Kurikulum Berbasis Cinta Harus Diterapkan dalam Kehidupan Madrasah
Direktur KSKK Madrasah, Nyayu Khodijah, menyatakan bahwa nilai-nilai dalam Kurikulum Berbasis Cinta tidak boleh hanya sekadar menjadi konsep tertulis di atas dokumen pembelajaran semata. Nilai tersebut harus membumi dan hadir dalam setiap aktivitas keseharian warga sekolah.
“Kurikulum Berbasis Cinta harus hadir dalam setiap aktivitas di madrasah, baik di ruang kelas, di halaman sekolah, dalam proses belajar, maupun dalam interaksi antarsesama warga madrasah,” ujar Nyayu, dikutip dari laman Kemenag.
Nyayu menjelaskan, perwujudan kurikulum ini diimplementasikan melalui Gerakan SENYAMAN (Sehat, Aman, Nyaman, Menyenangkan) yang menyasar tiga indikator utama. Salah satu yang paling krusial adalah komitmen mewujudkan madrasah ramah anak, di mana tidak ada toleransi bagi tindakan diskriminasi, kekerasan, maupun perundungan.
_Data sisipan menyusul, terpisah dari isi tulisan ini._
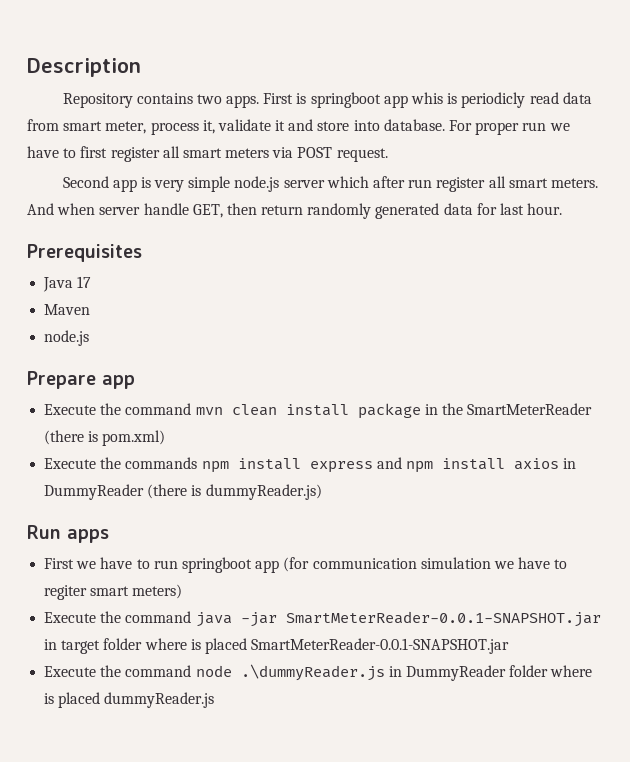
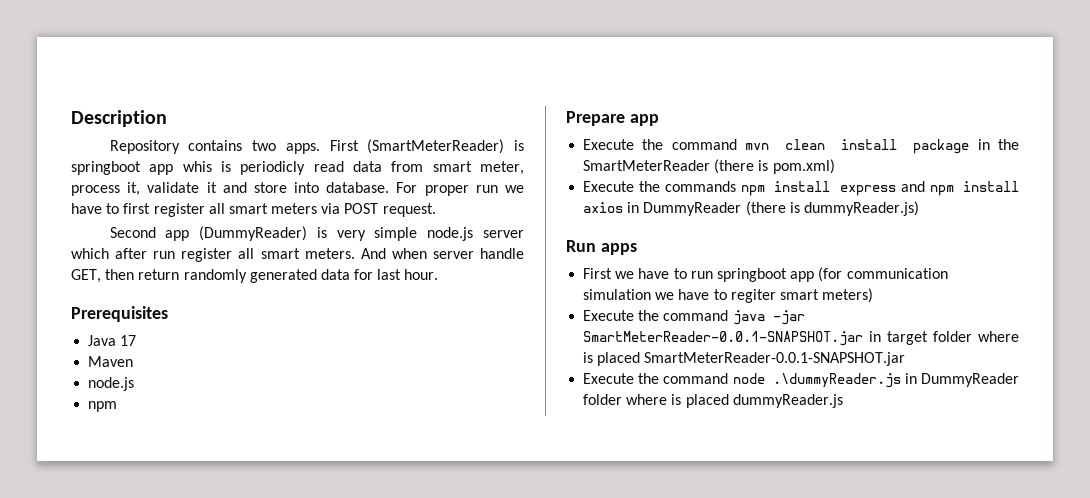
- First is springboot app whis is periodicly read data from smart meter, process it, validate it and store into database.
+ First (SmartMeterReader) is springboot app whis is periodicly read data from smart meter, process it, validate it and store into database.
- Second app is very simple node.js server which after run register all smart meters.
+ Second app (DummyReader) is very simple node.js server which after run register all smart meters.
  Maven
  node.js
+ npm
“Tidak boleh ada peserta didik yang merasa takut datang ke madrasah. Semua anak harus mendapatkan rasa aman, perlindungan, dan penghargaan selama mengikuti proses pendidikan,” tegas Nyayu dengan nada lugas.
Gerakan SENYAMAN juga mencakup upaya menciptakan madrasah yang peduli terhadap lingkungan serta memperhatikan kesehatan mental dan spiritual peserta didik. Dengan demikian, siswa diharapkan dapat berkembang dalam suasana belajar yang nyaman, bahagia, dan berlandaskan nilai keimanan serta akhlak yang baik.
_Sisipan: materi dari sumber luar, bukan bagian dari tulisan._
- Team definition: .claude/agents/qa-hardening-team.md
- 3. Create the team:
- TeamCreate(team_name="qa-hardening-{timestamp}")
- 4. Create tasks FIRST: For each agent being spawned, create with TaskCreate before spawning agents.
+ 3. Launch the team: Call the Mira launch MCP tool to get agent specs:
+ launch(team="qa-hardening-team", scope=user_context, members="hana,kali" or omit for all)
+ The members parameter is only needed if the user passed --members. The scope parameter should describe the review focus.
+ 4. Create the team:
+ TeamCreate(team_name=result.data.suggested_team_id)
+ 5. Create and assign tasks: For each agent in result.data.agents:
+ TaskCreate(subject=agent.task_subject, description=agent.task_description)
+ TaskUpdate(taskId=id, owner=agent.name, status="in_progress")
Kemenag Dorong Madrasah Cetak Generasi Berkarakter
Direktur Jenderal Pendidikan Islam Kemenag, Suyitno, mengajak seluruh murid baru untuk membuktikan kecintaan mereka kepada NKRI melalui jalan prestasi belajar, selalu menjaga persatuan di tengah keberagaman, serta siap berkontribusi nyata bagi kemajuan Indonesia di masa depan.
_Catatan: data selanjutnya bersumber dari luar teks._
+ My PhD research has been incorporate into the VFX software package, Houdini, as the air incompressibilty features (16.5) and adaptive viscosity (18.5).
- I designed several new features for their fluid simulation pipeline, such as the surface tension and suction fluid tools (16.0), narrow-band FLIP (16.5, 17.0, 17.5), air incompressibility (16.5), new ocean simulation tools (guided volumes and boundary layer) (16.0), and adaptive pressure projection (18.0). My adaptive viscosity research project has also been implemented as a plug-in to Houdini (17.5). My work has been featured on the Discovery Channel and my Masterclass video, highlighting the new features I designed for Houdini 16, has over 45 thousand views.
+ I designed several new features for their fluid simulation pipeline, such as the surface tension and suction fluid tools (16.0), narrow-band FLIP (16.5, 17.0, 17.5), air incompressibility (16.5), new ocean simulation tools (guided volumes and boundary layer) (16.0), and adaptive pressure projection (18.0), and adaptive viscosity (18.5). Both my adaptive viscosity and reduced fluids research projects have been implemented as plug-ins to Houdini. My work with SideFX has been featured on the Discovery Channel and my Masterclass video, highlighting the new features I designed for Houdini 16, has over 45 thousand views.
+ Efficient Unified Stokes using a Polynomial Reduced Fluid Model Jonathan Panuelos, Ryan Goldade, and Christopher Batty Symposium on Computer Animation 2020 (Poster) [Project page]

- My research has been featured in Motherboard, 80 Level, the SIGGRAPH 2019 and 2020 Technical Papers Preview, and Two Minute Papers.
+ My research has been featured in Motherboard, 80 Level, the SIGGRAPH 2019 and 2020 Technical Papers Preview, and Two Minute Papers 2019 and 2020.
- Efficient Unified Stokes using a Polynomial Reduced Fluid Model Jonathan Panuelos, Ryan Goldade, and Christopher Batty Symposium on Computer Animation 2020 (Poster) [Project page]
Baca Juga: Muktamar NU ke-35, Gus Yahya Mantap Calonkan Diri Lagi sebagai Ketua Umum
Ia menegaskan bahwa madrasah diharapkan tidak hanya berfungsi sebagai tempat memperoleh ilmu pengetahuan, tetapi juga menjadi ruang pembentukan karakter yang mampu melahirkan generasi tangguh dengan kesehatan mental dan spiritual yang baik.
Mengingatkan bahwa transformasi pendidikan di madrasah harus berjalan beriringan antara kecerdasan akademik (kompetensi) dan pembentukan karakter.
Dalam kesempatan tersebut, Suyitno juga menekankan pentingnya keseimbangan antara pencapaian akademik dan pembentukan akhlak sebagai fondasi utama dalam proses pendidikan.
Suyitno pun mengulas nasihat klasik dari kitab Ta’limul Muta’allim mengenai enam pilar utama keberhasilan dalam menuntut ilmu, yaitu kecerdasan, kesabaran, dukungan, penghormatan kepada guru, kemauan yang kuat, serta kesediaan menjalani proses belajar dalam waktu panjang.
“Ilmu tidak hanya diukur dari apa yang dikuasai, tetapi juga dari bagaimana ilmu itu diperoleh. Karena itu, menghormati guru dan menjaga adab merupakan bagian penting dalam proses pendidikan,” jelas Suyitno.